Not even ten minutes into the game, a fight breaks out into the crowd just to our right. We all were shoved to the left to make an impressive amount of room I didn’t think existed before with how packed the stands were. Police and other men run in trying to break it up, but the space still remained. Soon after, a second fight broke out and we got pushed even farther. The police intervened and stared spraying pepper spray to break things up. Vasco had a really great attempt at a goal but got a foul called and shortly after Flamengo scored, 0-1. The crowd didn’t explode like I thought it would and once halftime hit everyone was able to sit down and take a break.

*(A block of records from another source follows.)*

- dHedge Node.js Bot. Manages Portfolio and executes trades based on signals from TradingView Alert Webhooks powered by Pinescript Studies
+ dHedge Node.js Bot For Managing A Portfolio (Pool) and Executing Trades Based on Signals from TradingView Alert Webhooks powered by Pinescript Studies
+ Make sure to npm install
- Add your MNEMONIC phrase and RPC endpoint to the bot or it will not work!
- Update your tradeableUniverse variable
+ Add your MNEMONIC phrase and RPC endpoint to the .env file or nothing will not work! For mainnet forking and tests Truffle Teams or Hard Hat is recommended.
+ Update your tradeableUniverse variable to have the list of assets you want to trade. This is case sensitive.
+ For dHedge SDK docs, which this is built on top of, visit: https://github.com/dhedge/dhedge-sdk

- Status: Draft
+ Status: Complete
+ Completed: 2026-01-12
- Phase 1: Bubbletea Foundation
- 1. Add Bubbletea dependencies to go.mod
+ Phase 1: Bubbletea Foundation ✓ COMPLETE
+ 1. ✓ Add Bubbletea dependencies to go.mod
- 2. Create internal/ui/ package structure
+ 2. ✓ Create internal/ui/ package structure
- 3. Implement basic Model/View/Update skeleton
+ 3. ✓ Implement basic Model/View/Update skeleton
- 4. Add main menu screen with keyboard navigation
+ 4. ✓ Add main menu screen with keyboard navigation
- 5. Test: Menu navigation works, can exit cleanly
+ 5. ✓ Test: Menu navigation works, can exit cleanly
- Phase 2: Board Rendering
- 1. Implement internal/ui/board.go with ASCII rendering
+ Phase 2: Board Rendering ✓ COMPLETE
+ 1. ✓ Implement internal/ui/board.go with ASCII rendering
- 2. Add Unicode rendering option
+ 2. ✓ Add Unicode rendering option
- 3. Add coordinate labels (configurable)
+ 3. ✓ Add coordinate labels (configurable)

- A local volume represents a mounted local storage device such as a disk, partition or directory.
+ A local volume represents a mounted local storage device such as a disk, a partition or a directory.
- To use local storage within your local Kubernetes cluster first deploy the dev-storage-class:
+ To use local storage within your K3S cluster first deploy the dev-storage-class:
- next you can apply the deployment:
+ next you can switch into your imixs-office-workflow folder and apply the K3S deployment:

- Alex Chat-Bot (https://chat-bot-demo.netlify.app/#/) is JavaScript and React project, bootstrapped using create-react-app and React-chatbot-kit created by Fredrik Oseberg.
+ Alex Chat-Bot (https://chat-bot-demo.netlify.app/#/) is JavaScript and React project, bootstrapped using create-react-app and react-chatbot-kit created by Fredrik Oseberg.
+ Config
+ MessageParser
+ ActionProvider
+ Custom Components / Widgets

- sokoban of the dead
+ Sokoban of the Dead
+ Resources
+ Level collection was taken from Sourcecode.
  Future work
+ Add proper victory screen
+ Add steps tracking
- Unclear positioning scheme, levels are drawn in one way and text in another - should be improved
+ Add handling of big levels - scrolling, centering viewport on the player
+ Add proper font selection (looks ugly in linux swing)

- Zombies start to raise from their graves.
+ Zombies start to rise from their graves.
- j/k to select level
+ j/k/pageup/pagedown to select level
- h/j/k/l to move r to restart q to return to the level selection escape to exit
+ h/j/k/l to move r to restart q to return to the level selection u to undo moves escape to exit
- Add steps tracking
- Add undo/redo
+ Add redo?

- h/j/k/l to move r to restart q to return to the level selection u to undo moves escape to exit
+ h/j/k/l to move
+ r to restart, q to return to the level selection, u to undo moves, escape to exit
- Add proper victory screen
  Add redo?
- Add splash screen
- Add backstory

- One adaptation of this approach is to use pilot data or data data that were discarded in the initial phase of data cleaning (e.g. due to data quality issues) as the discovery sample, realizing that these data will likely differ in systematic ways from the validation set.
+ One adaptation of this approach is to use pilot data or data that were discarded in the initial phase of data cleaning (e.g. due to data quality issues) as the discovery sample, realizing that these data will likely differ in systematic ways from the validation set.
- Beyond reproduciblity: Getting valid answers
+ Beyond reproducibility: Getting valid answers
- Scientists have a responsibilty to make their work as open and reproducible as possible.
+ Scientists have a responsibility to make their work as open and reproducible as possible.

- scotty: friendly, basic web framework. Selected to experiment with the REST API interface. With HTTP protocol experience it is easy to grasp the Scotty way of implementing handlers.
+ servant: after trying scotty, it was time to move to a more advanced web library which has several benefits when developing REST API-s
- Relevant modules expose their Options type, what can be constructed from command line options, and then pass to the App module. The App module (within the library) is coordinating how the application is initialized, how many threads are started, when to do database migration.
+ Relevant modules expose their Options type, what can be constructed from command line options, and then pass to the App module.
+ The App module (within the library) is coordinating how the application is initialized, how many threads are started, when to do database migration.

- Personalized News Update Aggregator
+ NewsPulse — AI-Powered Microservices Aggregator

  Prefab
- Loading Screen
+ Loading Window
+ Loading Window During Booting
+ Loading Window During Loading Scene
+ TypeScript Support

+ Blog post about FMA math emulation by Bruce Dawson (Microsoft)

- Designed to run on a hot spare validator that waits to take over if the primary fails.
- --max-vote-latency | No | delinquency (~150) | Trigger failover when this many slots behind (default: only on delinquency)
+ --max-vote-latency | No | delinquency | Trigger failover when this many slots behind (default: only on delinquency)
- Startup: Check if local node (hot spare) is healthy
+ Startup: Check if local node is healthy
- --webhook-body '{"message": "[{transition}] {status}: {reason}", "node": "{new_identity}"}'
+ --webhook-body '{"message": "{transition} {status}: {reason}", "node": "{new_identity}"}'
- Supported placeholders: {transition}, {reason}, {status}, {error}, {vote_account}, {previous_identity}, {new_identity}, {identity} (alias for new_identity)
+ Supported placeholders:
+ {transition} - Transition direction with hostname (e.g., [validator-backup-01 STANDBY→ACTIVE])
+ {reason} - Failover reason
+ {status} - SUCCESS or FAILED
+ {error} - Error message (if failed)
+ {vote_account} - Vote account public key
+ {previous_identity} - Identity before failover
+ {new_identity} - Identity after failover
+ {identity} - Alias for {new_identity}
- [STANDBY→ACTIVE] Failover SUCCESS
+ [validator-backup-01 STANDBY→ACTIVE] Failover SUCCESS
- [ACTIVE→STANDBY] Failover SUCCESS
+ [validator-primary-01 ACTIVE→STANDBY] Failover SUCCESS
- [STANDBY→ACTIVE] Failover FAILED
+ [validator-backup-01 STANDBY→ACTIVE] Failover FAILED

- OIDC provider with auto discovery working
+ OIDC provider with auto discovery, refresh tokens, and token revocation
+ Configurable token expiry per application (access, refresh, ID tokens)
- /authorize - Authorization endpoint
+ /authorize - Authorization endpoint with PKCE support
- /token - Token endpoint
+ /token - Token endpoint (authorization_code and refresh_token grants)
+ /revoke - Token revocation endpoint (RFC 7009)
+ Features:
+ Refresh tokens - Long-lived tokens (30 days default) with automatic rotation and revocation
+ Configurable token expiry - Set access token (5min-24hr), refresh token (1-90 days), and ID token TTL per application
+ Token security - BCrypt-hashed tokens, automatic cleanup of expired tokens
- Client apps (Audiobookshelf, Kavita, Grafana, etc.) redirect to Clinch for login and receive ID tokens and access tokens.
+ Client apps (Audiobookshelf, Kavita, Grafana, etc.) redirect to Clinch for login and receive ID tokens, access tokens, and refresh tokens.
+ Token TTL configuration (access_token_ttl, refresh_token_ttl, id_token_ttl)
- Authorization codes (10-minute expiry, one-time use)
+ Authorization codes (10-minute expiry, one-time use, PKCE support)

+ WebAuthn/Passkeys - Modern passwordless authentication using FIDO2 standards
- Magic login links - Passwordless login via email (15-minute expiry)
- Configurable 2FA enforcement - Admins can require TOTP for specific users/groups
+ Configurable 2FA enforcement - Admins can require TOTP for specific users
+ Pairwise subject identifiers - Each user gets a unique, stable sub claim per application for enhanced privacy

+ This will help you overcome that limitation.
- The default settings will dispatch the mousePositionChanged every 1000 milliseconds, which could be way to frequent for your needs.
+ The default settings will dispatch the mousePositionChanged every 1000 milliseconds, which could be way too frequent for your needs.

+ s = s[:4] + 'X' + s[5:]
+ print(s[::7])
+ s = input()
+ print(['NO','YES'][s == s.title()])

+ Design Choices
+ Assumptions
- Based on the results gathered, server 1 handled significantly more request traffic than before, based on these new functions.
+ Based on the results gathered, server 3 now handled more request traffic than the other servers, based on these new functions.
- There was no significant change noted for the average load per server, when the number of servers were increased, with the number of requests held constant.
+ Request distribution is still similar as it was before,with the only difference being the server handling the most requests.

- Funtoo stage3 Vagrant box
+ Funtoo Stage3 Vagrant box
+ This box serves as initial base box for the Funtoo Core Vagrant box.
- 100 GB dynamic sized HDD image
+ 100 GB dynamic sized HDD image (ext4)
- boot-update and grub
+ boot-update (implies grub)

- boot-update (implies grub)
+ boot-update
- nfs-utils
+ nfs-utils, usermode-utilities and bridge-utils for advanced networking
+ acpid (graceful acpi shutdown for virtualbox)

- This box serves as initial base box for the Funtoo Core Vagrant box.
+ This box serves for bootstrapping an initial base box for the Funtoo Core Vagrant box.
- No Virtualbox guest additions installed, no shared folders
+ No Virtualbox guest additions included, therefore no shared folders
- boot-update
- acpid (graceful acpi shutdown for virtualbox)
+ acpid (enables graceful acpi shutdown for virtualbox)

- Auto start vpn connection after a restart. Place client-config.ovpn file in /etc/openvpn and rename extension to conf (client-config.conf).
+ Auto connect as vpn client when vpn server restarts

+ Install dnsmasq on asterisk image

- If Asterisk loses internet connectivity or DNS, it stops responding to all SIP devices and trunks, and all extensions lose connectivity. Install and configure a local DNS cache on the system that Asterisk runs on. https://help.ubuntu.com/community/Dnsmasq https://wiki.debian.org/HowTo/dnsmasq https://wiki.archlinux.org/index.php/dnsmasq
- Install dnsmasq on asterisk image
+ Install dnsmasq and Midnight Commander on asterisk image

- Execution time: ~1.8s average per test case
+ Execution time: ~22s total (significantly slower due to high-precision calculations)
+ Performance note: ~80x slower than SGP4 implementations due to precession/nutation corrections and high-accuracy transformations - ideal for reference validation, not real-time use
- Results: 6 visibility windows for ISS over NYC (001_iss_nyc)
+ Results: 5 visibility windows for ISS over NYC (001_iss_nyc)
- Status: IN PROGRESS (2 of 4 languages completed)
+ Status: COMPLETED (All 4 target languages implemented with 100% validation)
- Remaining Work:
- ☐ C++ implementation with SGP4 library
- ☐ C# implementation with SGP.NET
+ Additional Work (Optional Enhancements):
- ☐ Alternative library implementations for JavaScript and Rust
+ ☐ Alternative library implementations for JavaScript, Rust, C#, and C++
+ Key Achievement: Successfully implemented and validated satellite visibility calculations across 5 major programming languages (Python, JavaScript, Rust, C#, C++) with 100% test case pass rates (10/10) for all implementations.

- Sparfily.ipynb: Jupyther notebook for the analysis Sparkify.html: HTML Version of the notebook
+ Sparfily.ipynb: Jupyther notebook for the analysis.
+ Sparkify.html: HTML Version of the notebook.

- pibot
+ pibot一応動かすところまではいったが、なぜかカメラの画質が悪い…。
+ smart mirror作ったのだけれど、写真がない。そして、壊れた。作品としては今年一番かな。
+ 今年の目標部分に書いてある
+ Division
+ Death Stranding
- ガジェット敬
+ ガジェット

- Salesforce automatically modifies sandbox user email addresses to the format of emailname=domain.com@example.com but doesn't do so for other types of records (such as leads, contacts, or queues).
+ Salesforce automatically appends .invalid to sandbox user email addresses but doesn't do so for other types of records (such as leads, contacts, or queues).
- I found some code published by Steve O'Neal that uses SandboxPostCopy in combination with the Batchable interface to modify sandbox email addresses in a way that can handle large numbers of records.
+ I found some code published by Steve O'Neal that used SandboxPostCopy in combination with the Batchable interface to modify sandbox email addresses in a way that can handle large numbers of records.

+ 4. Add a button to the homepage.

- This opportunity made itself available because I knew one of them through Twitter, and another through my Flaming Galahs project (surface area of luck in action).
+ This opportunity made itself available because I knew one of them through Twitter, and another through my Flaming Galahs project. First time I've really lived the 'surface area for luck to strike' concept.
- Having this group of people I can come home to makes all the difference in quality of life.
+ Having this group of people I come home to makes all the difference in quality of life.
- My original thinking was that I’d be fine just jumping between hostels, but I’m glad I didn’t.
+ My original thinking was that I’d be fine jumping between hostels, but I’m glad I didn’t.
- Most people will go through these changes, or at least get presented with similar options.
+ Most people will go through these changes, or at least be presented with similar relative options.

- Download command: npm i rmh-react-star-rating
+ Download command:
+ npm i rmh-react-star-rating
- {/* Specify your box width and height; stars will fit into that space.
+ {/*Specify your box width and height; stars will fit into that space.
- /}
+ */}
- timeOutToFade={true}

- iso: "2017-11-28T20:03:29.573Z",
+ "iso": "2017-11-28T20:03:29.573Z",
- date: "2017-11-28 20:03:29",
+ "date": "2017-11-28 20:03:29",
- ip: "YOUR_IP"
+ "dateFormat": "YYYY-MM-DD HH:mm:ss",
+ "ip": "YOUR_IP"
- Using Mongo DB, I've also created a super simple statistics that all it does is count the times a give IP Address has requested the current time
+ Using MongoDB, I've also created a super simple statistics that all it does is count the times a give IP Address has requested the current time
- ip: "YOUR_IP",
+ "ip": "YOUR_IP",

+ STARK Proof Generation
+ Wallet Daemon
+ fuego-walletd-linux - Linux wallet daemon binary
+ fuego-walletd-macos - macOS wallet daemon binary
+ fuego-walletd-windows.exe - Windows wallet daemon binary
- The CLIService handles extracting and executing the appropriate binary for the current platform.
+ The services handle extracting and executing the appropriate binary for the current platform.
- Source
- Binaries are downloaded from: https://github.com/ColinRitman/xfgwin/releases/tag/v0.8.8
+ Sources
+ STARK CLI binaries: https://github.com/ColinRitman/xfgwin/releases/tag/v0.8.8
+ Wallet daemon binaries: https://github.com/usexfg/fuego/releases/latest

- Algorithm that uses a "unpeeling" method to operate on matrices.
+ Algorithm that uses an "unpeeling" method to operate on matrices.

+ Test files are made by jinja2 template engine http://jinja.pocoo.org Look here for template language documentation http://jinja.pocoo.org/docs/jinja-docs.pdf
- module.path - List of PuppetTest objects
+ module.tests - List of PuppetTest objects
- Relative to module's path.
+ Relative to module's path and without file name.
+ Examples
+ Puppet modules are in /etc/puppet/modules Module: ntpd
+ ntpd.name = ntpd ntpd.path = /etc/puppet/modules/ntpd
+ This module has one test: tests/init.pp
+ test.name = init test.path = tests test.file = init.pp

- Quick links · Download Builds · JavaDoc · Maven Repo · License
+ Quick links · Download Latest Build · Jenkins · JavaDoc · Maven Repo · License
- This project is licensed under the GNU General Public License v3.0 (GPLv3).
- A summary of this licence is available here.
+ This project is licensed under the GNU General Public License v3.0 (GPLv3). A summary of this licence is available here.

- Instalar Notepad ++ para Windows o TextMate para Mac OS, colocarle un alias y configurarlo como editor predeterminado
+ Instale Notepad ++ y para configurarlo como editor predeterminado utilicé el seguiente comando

The second part of the game was noticeably more relaxed and I was able to actually watch what was going on. Being tired and experiencing all the stimulation was a lot for my system and I felt big waves of fatigue hit me. I was happy I wasn’t drunk because otherwise I might have just passed out. Once the clock was running down to the wire, people were already lining the blockades around the field and taunting the police that were down there. I saw people climbing walls and yelling, spitting at officer’s feet and throwing everything they could onto the field. Shoes, beer, cans, fireworks, anything! If a fan got a little too heated the police would literally charge the blockade with their batons, ready to smack the fan’s legs to the other side.
It was a general understanding that our group would just wait until things cleared out before we moved out and then, probably 40 feet to my left, four fireworks and tear gas bombs go off. People run to the right side and my hand finds Rosemary’s again. We were instructed not to speak a lot of English because it would be dangerous on the streets so we subtly try to consolidate our group and find our guide a few rows up. I try to look for other group members but its very obvious we are missing people. Fans suddenly come running down the street and another bomb goes off. We take shelter a ways away behind some cars and again try to recollect. Our shirts were over our noses and our eyes watered. We collect a few more people and try to proceed back to the gas station where we were parked but don’t even make it 40 feet before we again see a mob of people running away from the proceeding assault, and we are forced to crowd behind the trunk of a van. Two bombs go off right next to us and I see audacious men, turned urban warriors, storm the street with shirts tied around their noses. They were throwing bottles and whatever they could find on the street as ammunition toward the police and in my head I thought this is what a revolution would look like.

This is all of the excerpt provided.